Unclear NSA CIO Role Puts the Agency’s IT at Risk, IG Says
Auditors report the position is not even in the agency’s organizational chart.
The National Security Agency’s chief information officer may be unsure of what they’re supposed to be doing with attention being pulled disproportionately toward cybersecurity issues, according to the agency’s inspector general.
“The Agency’s CIO role is ambiguous, without clearly defined authorities and responsibilities,” the OIG wrote in the semi-annual report released Thursday, which otherwise gives NSA a pat on the back for implementing its recommendations.
The IG audited the agency for compliance with Clinger-Cohen Act of 1996 and an Office of Management and Budget memorandum, documents that describe the CIO role and responsibilities for budget, program and workforce management as well as overseeing information security.
Examining the implementation of an enterprise IT architecture program and the CIO’s placement within the NSA’s management structure, the IG said the agency and the CIO “made substantial progress,” but there were a few attention-grabbing reasons they noted as contributing to shortfalls.
These were “dual hatting the functions of the CIO with those of an NSA Directorate, a lack of documentation for the delegation of authorities, failure to include the CIO role in agency organization charts, and agency communications that reinforced the CIO’s authorities primarily for the information security component.”

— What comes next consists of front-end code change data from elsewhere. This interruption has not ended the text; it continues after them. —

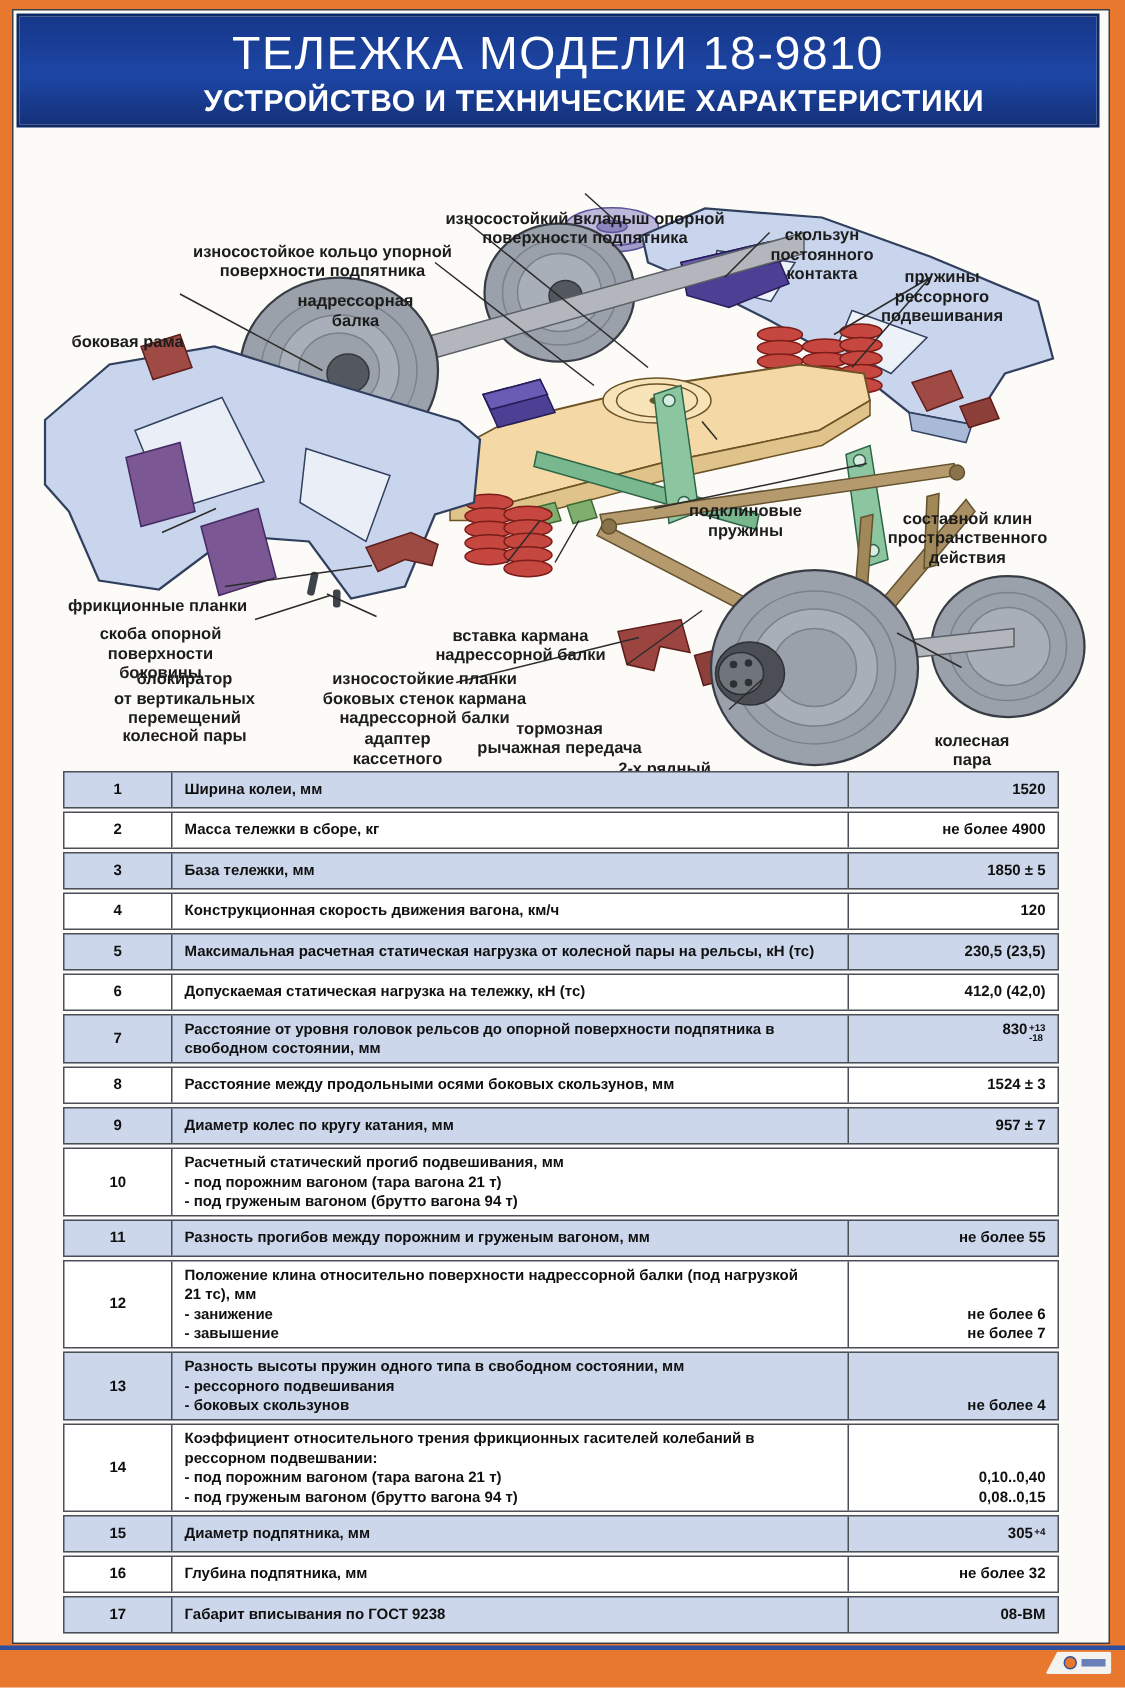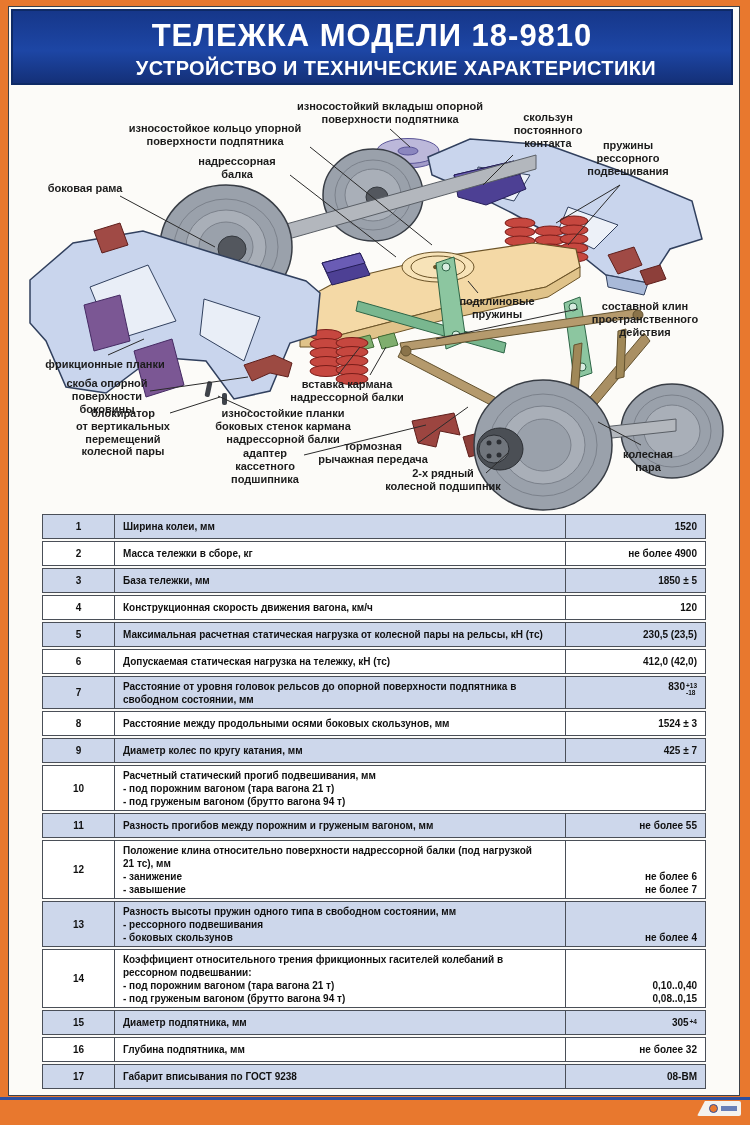"ТЕЛЕЖКА МОДЕЛИ 18-9810" .title { font-weight: bold -> normal }
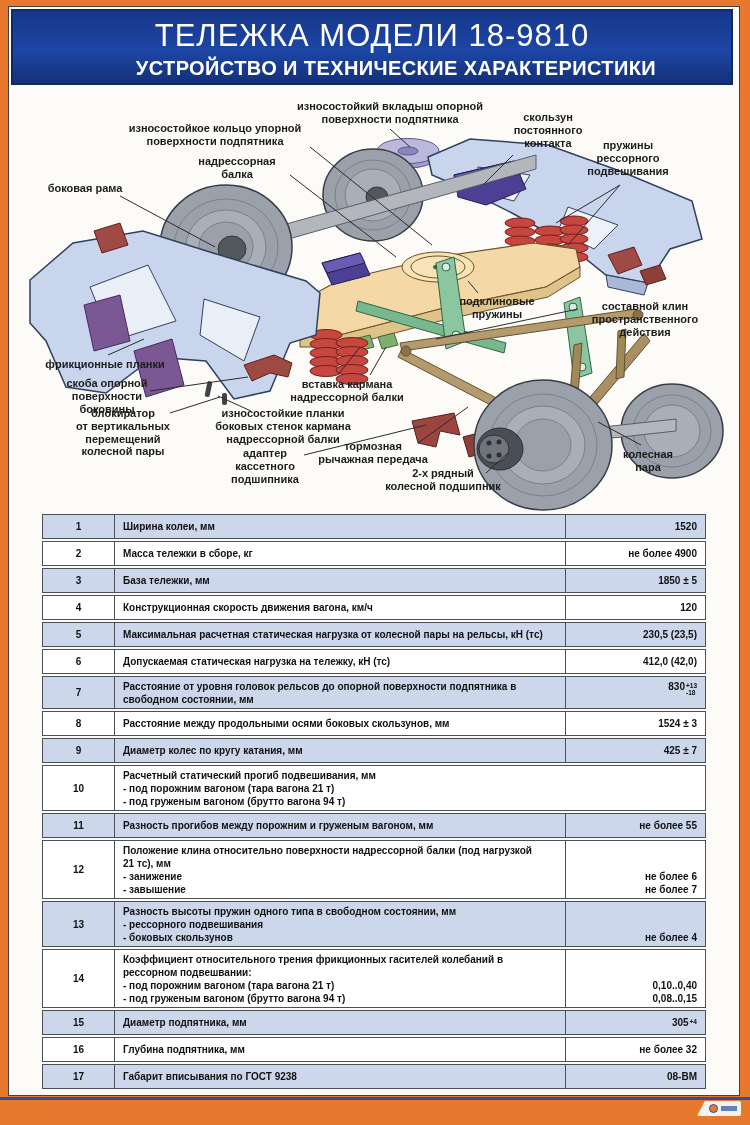"износостойкий вкладыш опорной" .dlabel { margin-top: none -> 40px }
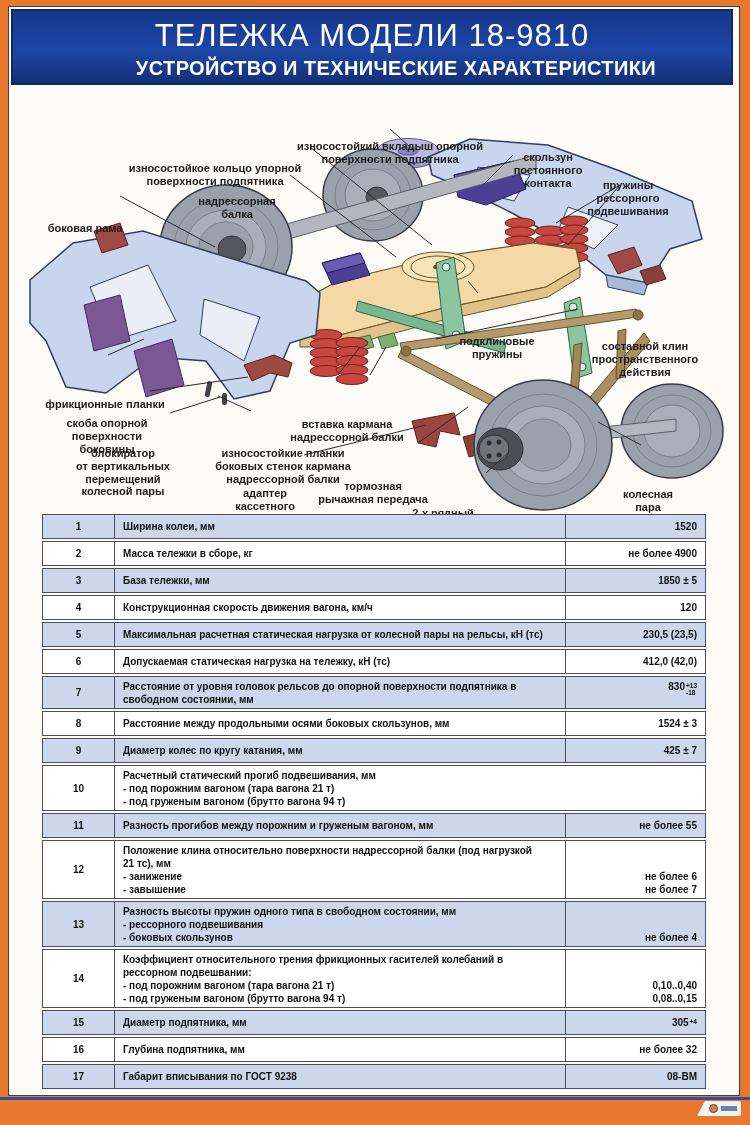"425 ± 7" div { text: 425 -> 957 }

“The CIO has the requisite oversight of and decision rights for all Agency IT,” the IG explains, noting, “The issues identified in this audit increase the risk that the agency ...may not be maximizing its effectiveness and efficiency in designing, investing in, acquiring, managing, and maintaining the full range of its IT.”
The report said the IG made four recommendations to address the issue, and that the NSA has sufficiently addressed one of those, with actions planned to implement the other three.
In general, though, the IG reports the NSA’s overdue recommendations for the period of April through September represented 59% of the total number of open recommendations, which was the lowest percentage of open recommendations that were overdue over the past four semi-annual reports.
“This reflects significant progress, but there is still substantial work to be done,” according to the latest report.
The OIG is now evaluating NSA’s implementation of the Federal Information Security Modernization Act of 2014. That audit will focus specifically on assessing the agency’s information security practices.